Fernando de Mateo, el hombre que sospechó de John Le Carré

El consejero permanente del Consejo de Estado y ex presidente de la Audiencia Nacional, Fernando de Mateo Lage, falleció el pasado lunes en Madrid a los 78 años. De Mateo Lage, quien en 1998 se jubiló como magistrado de la sala tercera del Tribunal Supremo (TS), sufrió un atentado de ETA el 27 de febrero de 1990 en el que perdió las dos manos.

El magistrado, nacido en Madrid en 1929, se licenció en Derecho y en 1956 ingresó en la carrera judicial. Prestó servicio como juez en Priego (Córdoba), San Martín de Valdeiglesias (Madrid), Linares (Jaén) y Ribadavia (Oviedo). En 1962 ascendió a magistrado de lo Contencioso-administrativo y ocupó destinos en la Audiencia Territorial de Cáceres, en la de Madrid y en la Audiencia Nacional.

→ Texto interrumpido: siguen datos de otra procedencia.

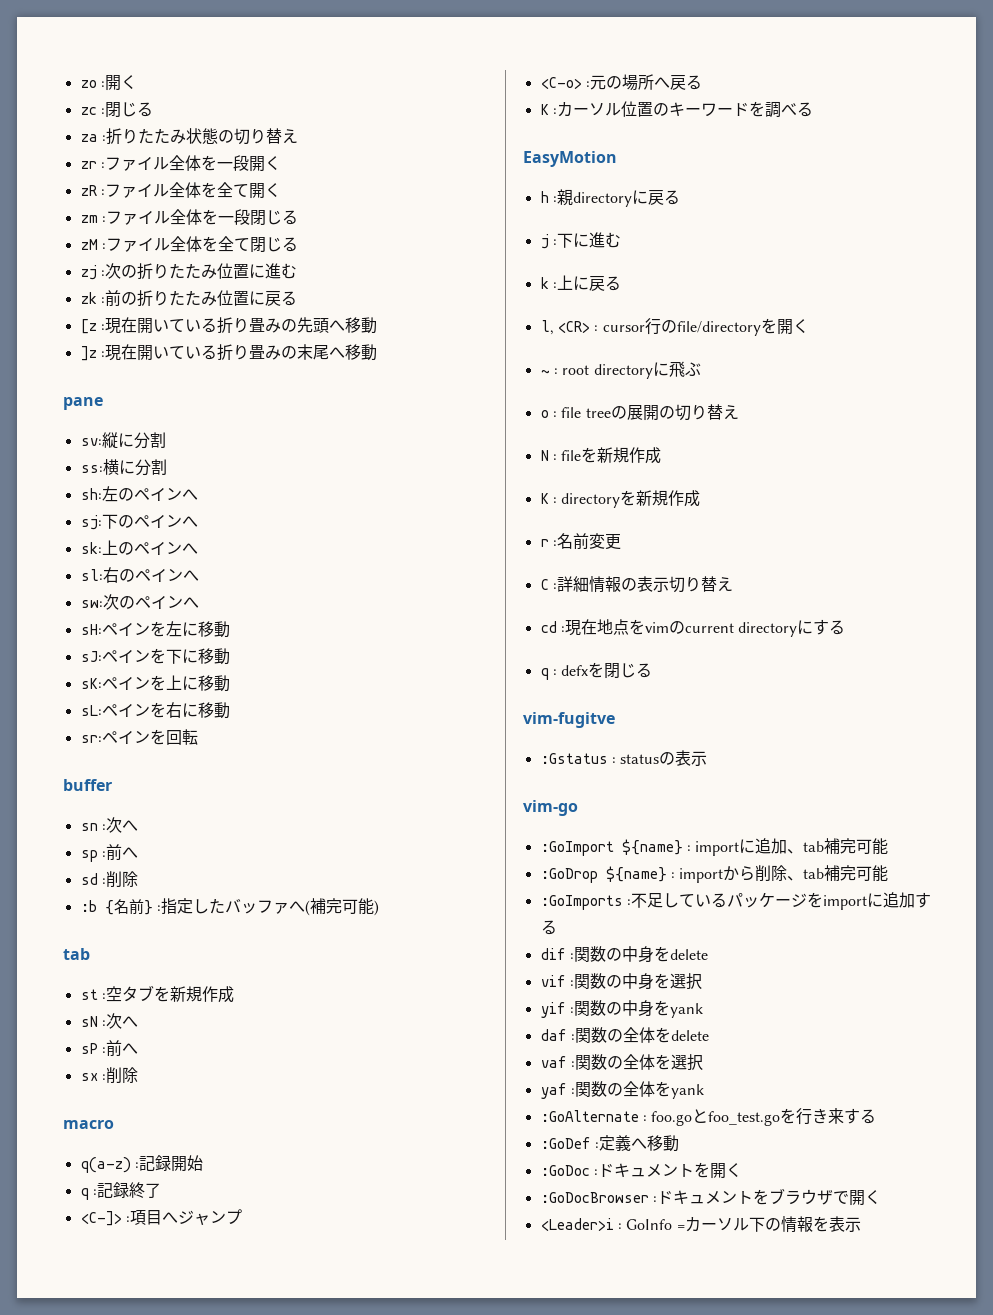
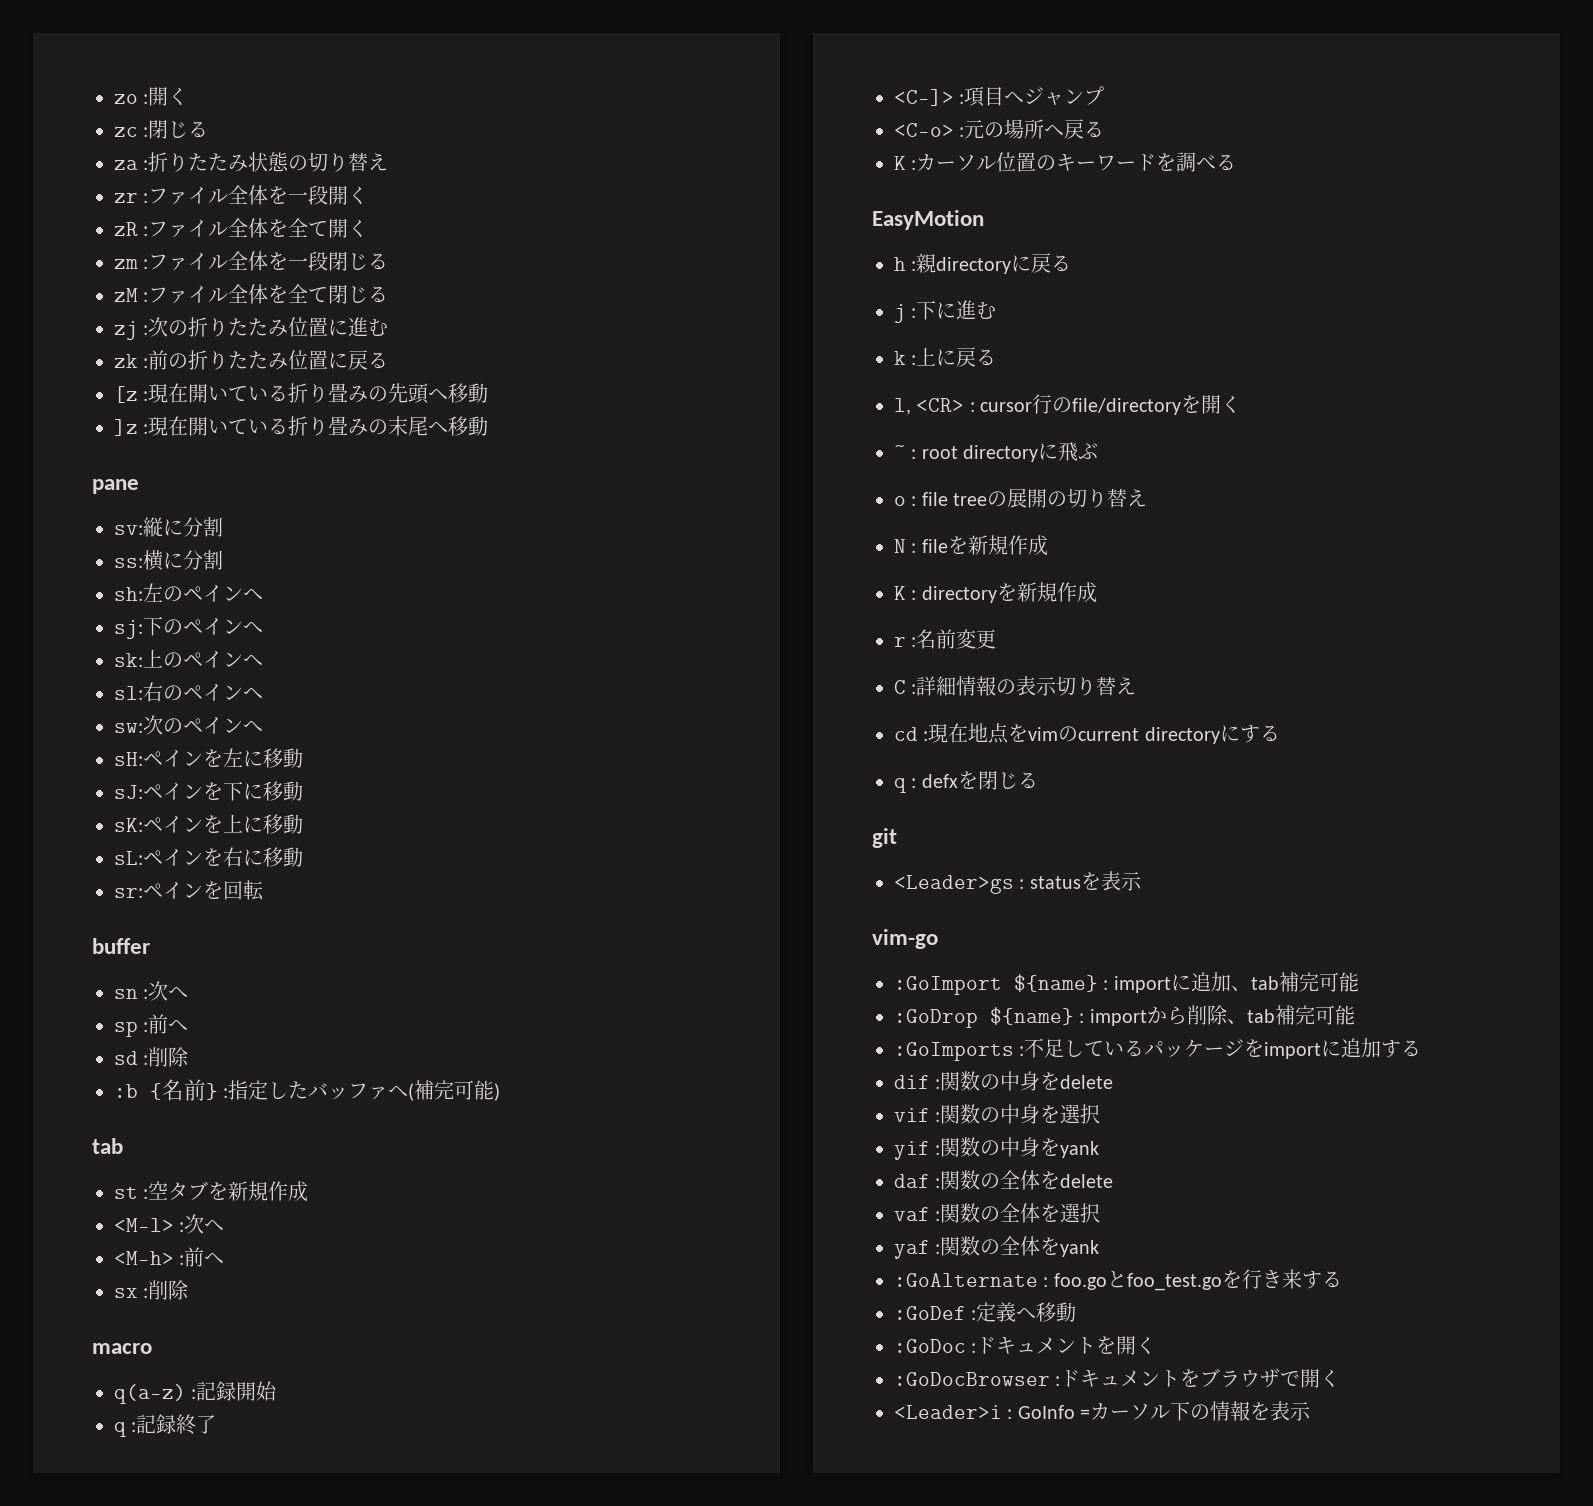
[80,1013,138,1029] [80,1043,98,1054] sN :次へ // sP -> [114,1214,225,1234] [114,1251,174,1265] <M-l> :次へ // <M-h>
[523,712,615,728] [540,753,608,764] vim-fugitve // :Gstatus -> [872,828,897,848] [894,875,1014,894] git // <Leader>gs
[659,752,676,765] の -> [1080,872,1101,890] を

En mayo de 1980 fue designado magistrado de la Sala Quinta del TS, cargo que ocupó hasta noviembre de 1986, cuando fue nombrado presidente de la Audiencia Nacional para un período de cinco años. En 1987 fue designado presidente del Consejo Nacional de Objeción de Conciencia, cargó que ocupó simultáneamente con el anterior.

En febrero de 1990, De Mateo sufrió un atentado perpetrado por ETA con un paquete-bomba. El explosivo lo colocaron en el libro El espía secreto, de John Le Carré, y el magistrado no sufrió más daños porque desconfió del paquete, que llevaba el sello de la Dirección de Instituciones Penitenciarias, y lo apartó de su cuerpo al abrirlo. Fue ingresado en la UCI del hospital Gregorio Marañón y tres meses después se reincorporó a su actividad al frente de la Audiencia Nacional.

Poco antes de que se cumpliera su mandato en la Audiencia, fue designado consejero permanente del Consejo de Estado. En 1997 recibió la Gran Cruz del Mérito Militar. Perteneció a la Asociación Profesional Francisco de Vitoria, estaba casado y tenía dos hijos y una hija.